Working data:
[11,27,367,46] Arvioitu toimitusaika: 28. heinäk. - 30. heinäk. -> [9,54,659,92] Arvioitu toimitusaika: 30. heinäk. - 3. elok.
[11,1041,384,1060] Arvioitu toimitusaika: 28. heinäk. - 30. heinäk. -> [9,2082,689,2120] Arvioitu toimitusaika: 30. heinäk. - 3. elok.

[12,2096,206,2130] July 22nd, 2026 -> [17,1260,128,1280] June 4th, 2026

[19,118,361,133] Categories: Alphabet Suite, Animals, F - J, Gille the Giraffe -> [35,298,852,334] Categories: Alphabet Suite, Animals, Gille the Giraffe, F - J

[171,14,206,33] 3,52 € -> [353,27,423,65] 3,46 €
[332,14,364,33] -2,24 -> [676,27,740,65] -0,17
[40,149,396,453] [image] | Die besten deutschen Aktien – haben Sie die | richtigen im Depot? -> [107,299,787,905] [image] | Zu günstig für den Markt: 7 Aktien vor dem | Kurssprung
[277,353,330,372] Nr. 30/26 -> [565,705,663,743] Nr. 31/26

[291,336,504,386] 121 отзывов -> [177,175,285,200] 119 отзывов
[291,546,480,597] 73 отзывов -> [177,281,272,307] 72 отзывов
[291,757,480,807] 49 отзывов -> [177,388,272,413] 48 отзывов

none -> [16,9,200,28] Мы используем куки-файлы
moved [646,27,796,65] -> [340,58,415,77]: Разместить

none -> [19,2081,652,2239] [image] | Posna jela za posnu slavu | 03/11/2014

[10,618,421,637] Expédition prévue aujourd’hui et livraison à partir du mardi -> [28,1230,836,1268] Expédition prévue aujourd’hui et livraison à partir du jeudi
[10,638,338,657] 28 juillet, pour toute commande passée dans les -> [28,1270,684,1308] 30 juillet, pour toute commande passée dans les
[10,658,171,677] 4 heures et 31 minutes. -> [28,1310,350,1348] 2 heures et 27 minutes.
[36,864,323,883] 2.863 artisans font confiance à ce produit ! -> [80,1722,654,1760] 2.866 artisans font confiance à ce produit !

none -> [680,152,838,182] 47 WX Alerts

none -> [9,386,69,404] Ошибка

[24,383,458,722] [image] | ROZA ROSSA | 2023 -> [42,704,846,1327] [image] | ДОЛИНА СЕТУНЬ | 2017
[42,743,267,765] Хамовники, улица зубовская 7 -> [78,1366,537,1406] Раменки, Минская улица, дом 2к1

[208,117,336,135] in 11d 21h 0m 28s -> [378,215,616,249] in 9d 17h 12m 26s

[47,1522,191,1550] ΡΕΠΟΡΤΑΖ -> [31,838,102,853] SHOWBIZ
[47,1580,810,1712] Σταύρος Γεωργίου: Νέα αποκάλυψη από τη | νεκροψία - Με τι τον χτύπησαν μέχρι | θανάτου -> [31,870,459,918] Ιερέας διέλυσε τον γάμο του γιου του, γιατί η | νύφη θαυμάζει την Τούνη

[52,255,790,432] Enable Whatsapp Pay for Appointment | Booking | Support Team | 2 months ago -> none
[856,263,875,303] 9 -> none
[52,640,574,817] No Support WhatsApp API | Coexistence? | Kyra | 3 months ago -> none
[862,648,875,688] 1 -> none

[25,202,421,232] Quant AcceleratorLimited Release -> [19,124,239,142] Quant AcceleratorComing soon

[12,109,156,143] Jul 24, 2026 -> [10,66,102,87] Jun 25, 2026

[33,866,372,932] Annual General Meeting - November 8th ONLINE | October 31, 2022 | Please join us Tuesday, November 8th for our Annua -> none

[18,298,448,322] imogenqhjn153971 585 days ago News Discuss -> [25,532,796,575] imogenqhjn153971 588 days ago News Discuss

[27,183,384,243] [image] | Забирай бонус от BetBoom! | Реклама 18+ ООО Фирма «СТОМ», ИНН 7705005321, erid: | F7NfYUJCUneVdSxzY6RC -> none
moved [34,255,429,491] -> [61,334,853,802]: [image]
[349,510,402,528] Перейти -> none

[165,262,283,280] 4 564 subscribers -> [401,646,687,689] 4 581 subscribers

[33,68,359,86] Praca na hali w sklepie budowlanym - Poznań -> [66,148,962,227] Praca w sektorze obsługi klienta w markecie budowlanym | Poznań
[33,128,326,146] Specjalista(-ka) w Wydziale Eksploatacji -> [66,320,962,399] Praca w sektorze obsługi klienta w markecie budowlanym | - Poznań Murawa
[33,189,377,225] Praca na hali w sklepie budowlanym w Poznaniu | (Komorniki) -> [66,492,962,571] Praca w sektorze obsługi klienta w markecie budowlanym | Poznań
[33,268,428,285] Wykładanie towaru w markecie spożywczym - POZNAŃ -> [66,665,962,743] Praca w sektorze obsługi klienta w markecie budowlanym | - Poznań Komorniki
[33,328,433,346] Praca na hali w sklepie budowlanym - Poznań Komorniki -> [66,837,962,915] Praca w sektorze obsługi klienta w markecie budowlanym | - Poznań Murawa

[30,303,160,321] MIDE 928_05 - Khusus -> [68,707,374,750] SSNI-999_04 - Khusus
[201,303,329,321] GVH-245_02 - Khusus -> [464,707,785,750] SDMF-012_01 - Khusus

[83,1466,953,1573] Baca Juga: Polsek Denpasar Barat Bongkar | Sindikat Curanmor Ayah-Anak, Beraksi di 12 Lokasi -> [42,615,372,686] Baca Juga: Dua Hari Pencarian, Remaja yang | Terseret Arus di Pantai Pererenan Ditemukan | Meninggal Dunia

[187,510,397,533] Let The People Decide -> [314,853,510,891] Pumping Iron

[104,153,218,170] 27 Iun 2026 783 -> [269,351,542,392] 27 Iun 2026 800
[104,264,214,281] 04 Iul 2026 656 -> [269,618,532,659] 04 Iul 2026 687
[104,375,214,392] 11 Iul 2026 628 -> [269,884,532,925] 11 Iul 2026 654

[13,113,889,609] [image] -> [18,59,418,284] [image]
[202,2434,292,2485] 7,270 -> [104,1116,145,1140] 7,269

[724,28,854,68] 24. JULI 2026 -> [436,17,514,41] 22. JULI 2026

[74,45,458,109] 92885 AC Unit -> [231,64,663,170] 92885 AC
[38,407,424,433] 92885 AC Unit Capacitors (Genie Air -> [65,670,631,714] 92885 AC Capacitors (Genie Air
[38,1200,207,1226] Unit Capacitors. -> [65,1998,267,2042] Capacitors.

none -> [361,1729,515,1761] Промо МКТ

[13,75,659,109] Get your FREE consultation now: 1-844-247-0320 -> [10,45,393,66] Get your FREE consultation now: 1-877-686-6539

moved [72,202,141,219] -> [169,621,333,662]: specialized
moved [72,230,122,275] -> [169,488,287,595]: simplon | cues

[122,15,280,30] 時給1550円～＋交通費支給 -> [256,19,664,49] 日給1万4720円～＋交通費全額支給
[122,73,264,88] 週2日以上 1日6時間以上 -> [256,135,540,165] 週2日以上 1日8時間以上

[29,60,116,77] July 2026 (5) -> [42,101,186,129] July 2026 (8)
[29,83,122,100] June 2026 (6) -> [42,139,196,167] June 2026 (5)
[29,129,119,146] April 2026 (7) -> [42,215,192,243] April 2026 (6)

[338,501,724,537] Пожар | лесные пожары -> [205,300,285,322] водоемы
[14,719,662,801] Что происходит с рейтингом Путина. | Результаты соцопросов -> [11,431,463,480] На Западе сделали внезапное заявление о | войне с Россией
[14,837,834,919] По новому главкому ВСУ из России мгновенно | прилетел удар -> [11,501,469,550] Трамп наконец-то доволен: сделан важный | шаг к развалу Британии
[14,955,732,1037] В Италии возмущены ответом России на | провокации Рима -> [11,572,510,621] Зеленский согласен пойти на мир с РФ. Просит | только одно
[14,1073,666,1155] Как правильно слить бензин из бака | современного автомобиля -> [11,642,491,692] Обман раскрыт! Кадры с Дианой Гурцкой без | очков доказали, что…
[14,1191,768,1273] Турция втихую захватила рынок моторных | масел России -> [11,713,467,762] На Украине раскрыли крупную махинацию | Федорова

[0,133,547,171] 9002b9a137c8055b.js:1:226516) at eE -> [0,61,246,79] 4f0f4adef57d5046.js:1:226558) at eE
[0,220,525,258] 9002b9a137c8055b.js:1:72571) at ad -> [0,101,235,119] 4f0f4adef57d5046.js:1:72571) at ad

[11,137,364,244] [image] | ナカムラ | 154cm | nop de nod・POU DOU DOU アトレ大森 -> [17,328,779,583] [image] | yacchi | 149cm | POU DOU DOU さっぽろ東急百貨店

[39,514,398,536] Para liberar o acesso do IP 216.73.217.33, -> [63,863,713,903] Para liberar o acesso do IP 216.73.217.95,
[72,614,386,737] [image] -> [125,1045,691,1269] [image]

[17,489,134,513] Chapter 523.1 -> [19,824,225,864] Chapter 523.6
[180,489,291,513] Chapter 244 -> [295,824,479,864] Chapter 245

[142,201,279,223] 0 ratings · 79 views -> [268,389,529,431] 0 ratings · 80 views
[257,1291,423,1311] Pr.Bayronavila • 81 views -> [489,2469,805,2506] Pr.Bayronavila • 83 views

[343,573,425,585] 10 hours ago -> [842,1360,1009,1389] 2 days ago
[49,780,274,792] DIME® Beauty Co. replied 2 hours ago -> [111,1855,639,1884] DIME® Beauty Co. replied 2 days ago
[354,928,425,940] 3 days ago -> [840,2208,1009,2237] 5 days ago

Task item: Please give back only the lines between the first line of the entries and the line with "[171,14,206,33] 3,52 €", both ends included, word for word.

Exercise output:
[11,27,367,46] Arvioitu toimitusaika: 28. heinäk. - 30. heinäk. -> [9,54,659,92] Arvioitu toimitusaika: 30. heinäk. - 3. elok.
[11,1041,384,1060] Arvioitu toimitusaika: 28. heinäk. - 30. heinäk. -> [9,2082,689,2120] Arvioitu toimitusaika: 30. heinäk. - 3. elok.

[12,2096,206,2130] July 22nd, 2026 -> [17,1260,128,1280] June 4th, 2026

[19,118,361,133] Categories: Alphabet Suite, Animals, F - J, Gille the Giraffe -> [35,298,852,334] Categories: Alphabet Suite, Animals, Gille the Giraffe, F - J

[171,14,206,33] 3,52 € -> [353,27,423,65] 3,46 €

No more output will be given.